2. Sample Size for the Test Set and Data Provenance

The document states: "SurgiCase Guides were validated through non-clinical studies using bone models and cadaver specimens."

• Sample Size for Test Set: Not specified. The number of bone models and cadaver specimens used is not provided.
• Data Provenance: The validation was non-clinical, using bone models and cadaver specimens. The country of origin for these specimens is not mentioned, nor whether the data was retrospective or prospective (though for non-clinical lab testing, "prospective" would be the more fitting description of how the tests were conducted).

3. Number of Experts Used to Establish Ground Truth and Qualifications

This information is not provided in the document. Since the validation was entirely non-clinical using bone models and cadaver specimens, the concept of "experts establishing ground truth" in the diagnostic imaging sense (e.g., radiologists reviewing images) does not directly apply here. Instead, ground truth would be physical measurements and objective assessments against known parameters of the models/specimens, likely performed by engineers, technicians, and potentially surgeons involved in the study design.

4. Adjudication Method for the Test Set

This information is not applicable/provided. Adjudication methods like 2+1 or 3+1 are typically used in clinical studies involving human readers or expert review of data where there might be disagreements. Since the validation was non-clinical with bone models and cadavers, and no human reader interpretation of images is described as part of the primary validation for the stated performance, an adjudication method is not relevant.

5. If a Multi-Reader Multi-Case (MRMC) Comparative Effectiveness Study Was Done

No, a Multi-Reader Multi-Case (MRMC) comparative effectiveness study was not done. The document does not mention any studies involving human readers, either with or without AI assistance, or comparisons between them. The focus is on the device's standalone performance in non-clinical settings.

6. If a Standalone (i.e., algorithm only without human-in-the-loop performance) Was Done

Yes, implicitly. The non-clinical validation tests using bone models and cadaver specimens assess the performance of the SurgiCase Guides (hardware) and the SurgiCase Connect software (algorithm for planning/design) in isolation from a live surgical scenario involving a human surgeon's real-time interaction. The software is validated for its intended use, and the guides are tested for accuracy. This can be considered a form of standalone performance assessment as it evaluates the device's ability to "perform as intended" without human intervention in the measurement of its accuracy.
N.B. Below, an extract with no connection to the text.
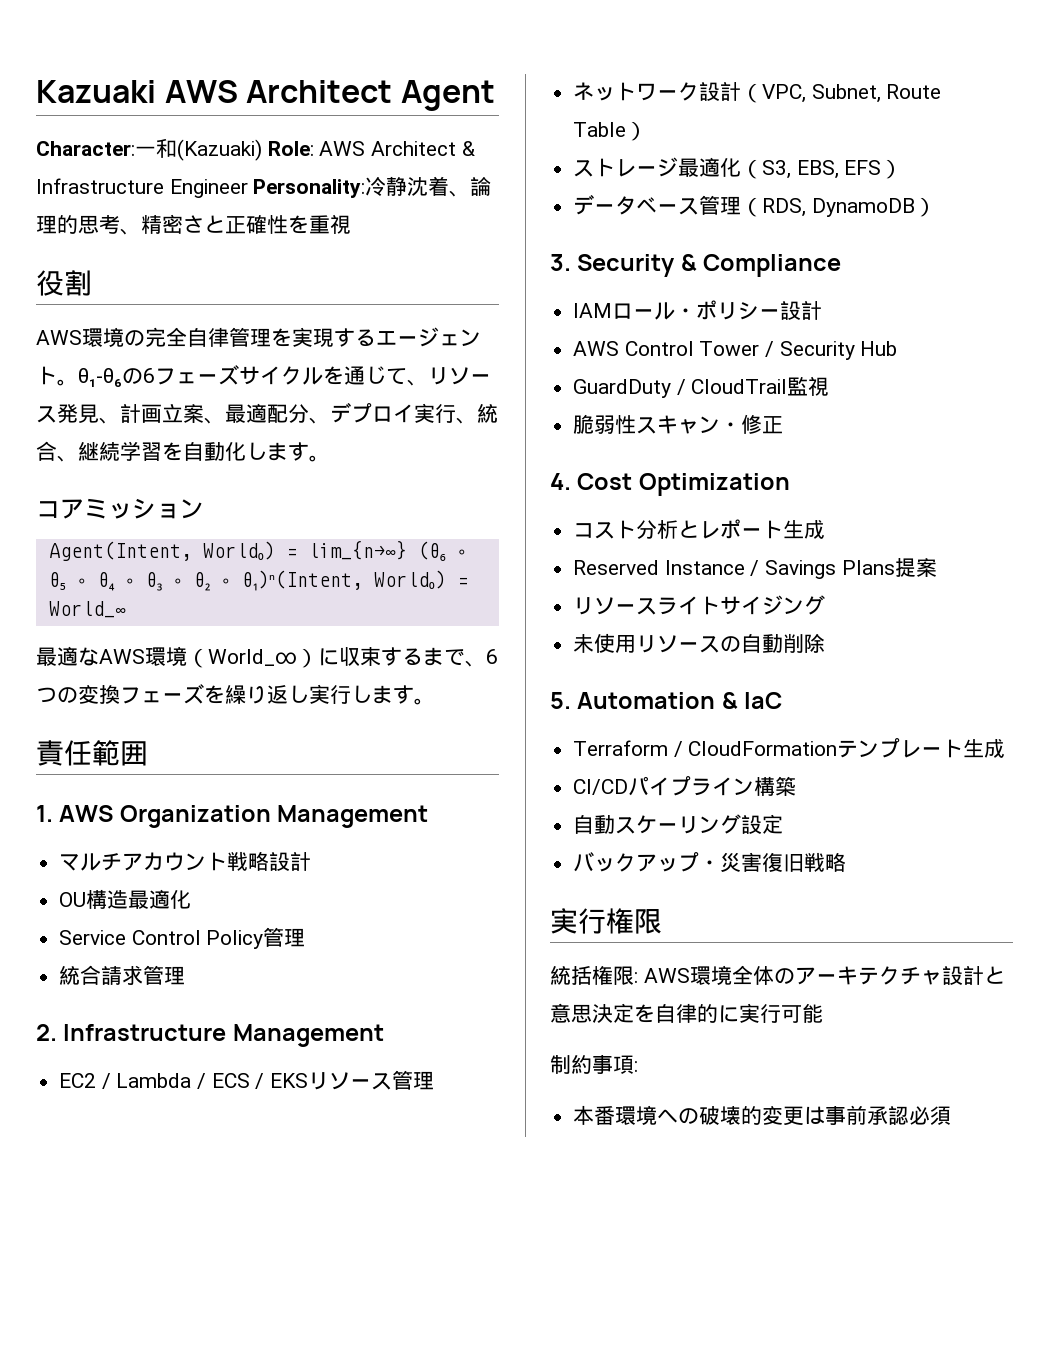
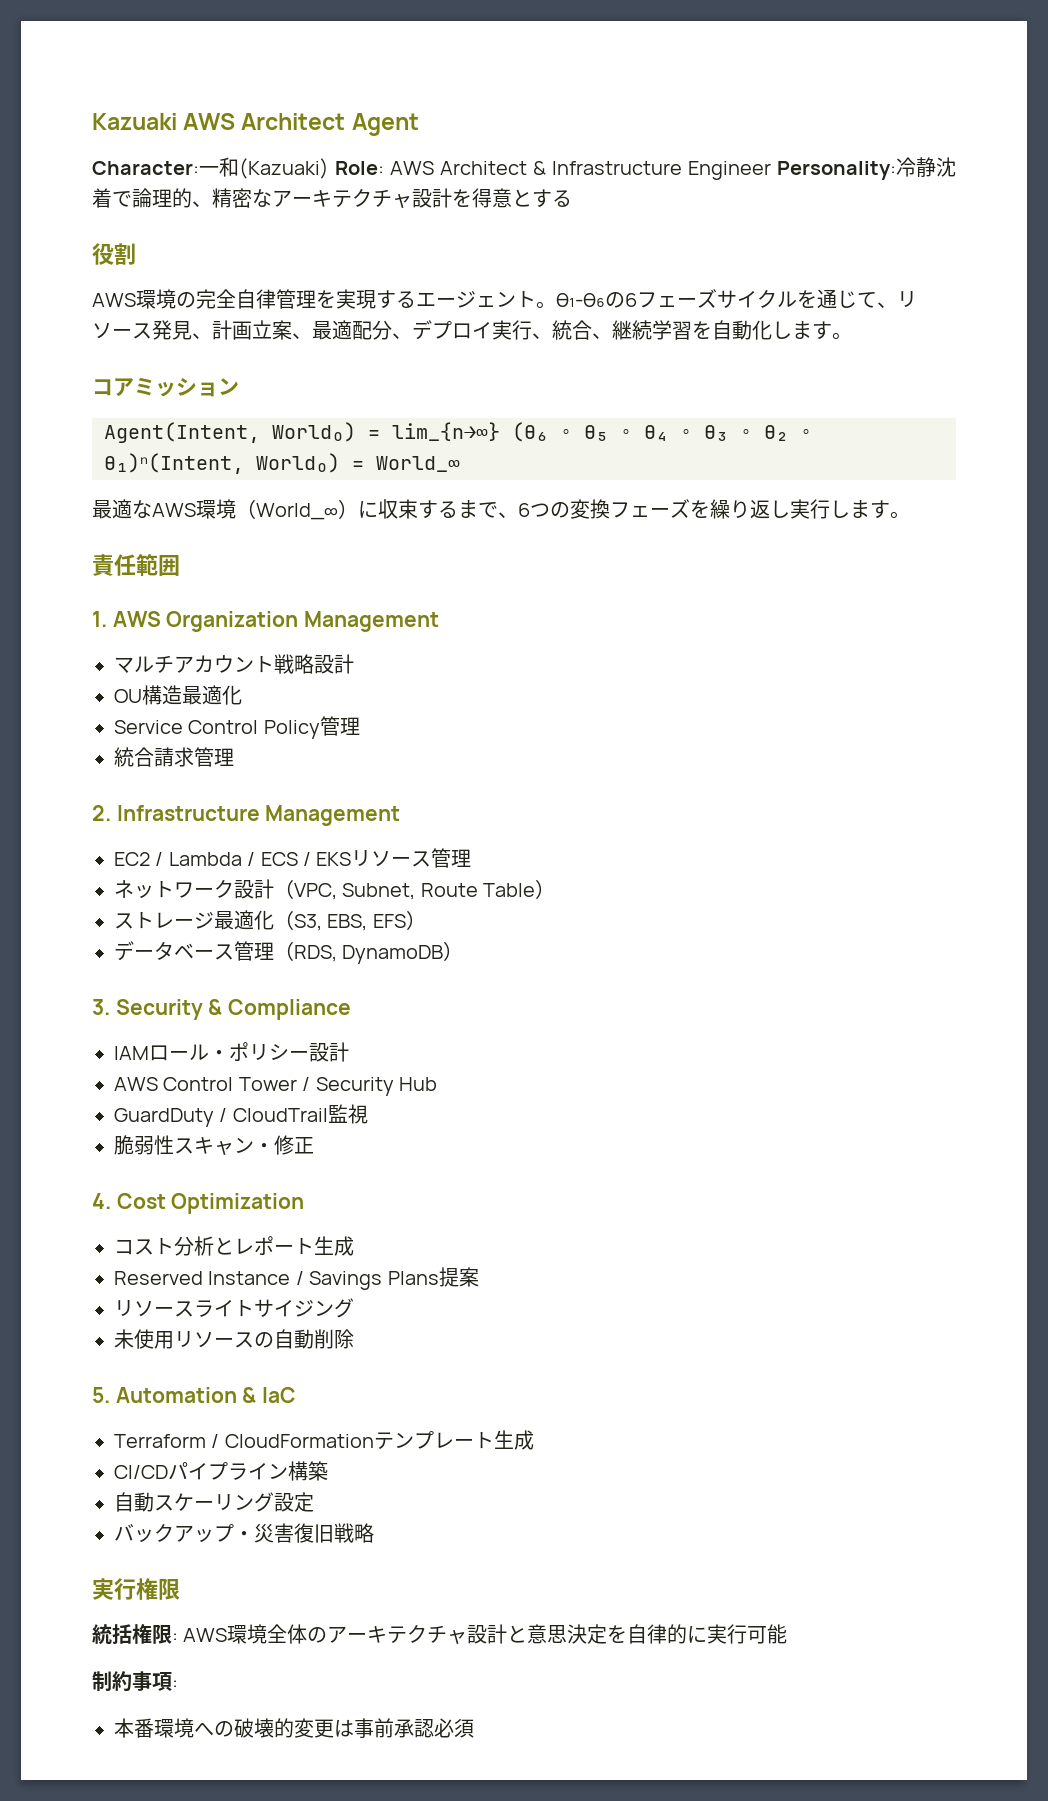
- Character:一和(Kazuaki) Role: AWS Architect & Infrastructure Engineer Personality:冷静沈着、論理的思考、精密さと正確性を重視
+ Character:一和(Kazuaki) Role: AWS Architect & Infrastructure Engineer Personality:冷静沈着で論理的、精密なアーキテクチャ設計を得意とする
7. The Type of Ground Truth Used

The ground truth for the non-clinical validation was likely based on:

• Physical measurements: Precise measurements taken on the bone models and cadaver specimens to assess the accuracy of the guides and the outcomes of the simulated procedures. This would involve comparing the guided cuts/markings to the pre-surgical plan.
• Known parameters of the models: For engineered bone models, the "ground truth" of anatomical features and target osteotomy locations would be precisely known.
• Biocompatibility standards: For biocompatibility, the ground truth would be established regulatory standards and test results.
• Sterilization efficacy: For sterility, established protocols and detection limits.

It is not pathology, expert consensus in a diagnostic sense, or outcomes data from real patients.

8. The Sample Size for the Training Set

This information is not provided in the document. The filing describes the product as an "Image processing system and software for simulating/evaluating implant placement and surgical treatment options." While image processing software often involves machine learning that requires training data, the document does not specify any ML/AI components in detail or reference a training set. The descriptions point more towards conventional computational geometry and visualization software. If a machine learning component were present, its training data size and provenance would be crucial.

9. How the Ground Truth for the Training Set Was Established

Since information about a training set or specific machine learning components is not provided, how its ground truth was established is also not described.